If we believe Nagy and Trubisky’s series of events, Trubisky was evaluated medically at halftime for a hit he took that created some discomfort in the “hip region.” Trubisky said “I just tried to keep it loose, but it just kept getting tighter and tighter and it was really preventing me from playing my game. It’s frustrating.” Trubisky said most of his throws couldn’t get any lower-body power in the second half, suggesting they were “all arm.”

Trubisky later narrowed the timeframe of the injury to the final drive of the second quarter. In that series of eight plays, I counted three that may have led to potential hits. Two of them were hits that came right after the ball was released, though until the All-22 film is released it will be difficult to gauge the severity of each one. Trubisky seemed to get hit in the hip region by Rams defensive end Morgan Fox on a first-and-10 with 1:18 to go in the second quarter. Then, two plays later he was sacked by one-hand touch after falling to the ground. On that play, Trubisky scrambled toward the sideline and made a few awkward contortions trying to extend the play.

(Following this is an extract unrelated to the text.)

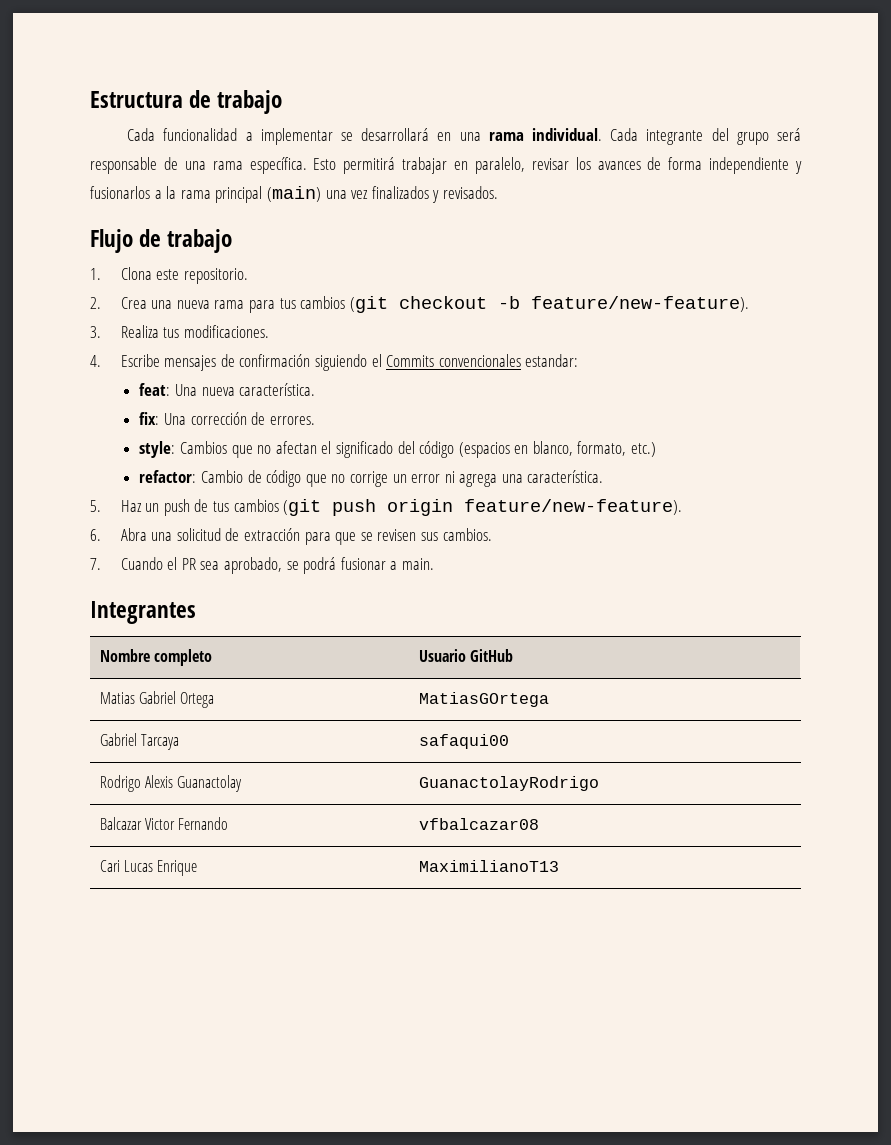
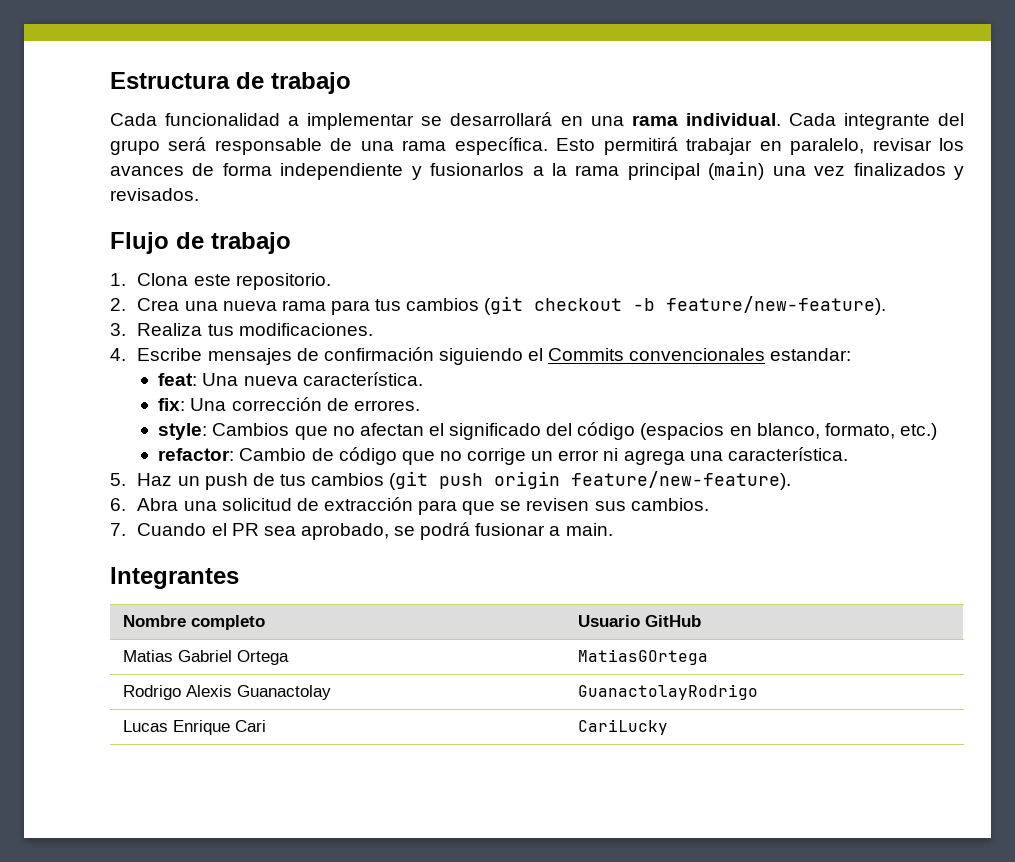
- Gabriel Tarcaya | safaqui00
- Balcazar Victor Fernando | vfbalcazar08
- Cari Lucas Enrique | MaximilianoT13
+ Lucas Enrique Cari | CariLucky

After the game, Nagy confirmed that Trubsiky received no sideline medical attention during the second half—just that he was told by quarterbacks coach Dave Ragone during the second half that Trubisky was playing through it.

For a Bears fan (and perhaps for its general manager, too), this moment is a type of Rorschach test on the long-term future of the quarterback they traded up to draft No. 2 overall in 2017, ahead of both Deshaun Watson and Patrick Mahomes. If you indeed feel he’s coming along at an incremental pace but has been thrown off course by a series of inconvenient injuries—a theory that, even Monday, is being wielded by one of the most connected reporters on the Bears beat—then the above string of facts will all fall neatly into place. He was a Pro Bowler last year, made a jump in yardage, threw twice as many touchdowns and interceptions, so there must be a logical explanation for the regression this season.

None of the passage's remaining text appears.